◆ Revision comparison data
________
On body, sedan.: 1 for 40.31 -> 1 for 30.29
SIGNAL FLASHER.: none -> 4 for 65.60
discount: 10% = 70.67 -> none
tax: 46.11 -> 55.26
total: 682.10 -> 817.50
________
Count of lines in the data above that contain the string "none": give this number and no other words.

2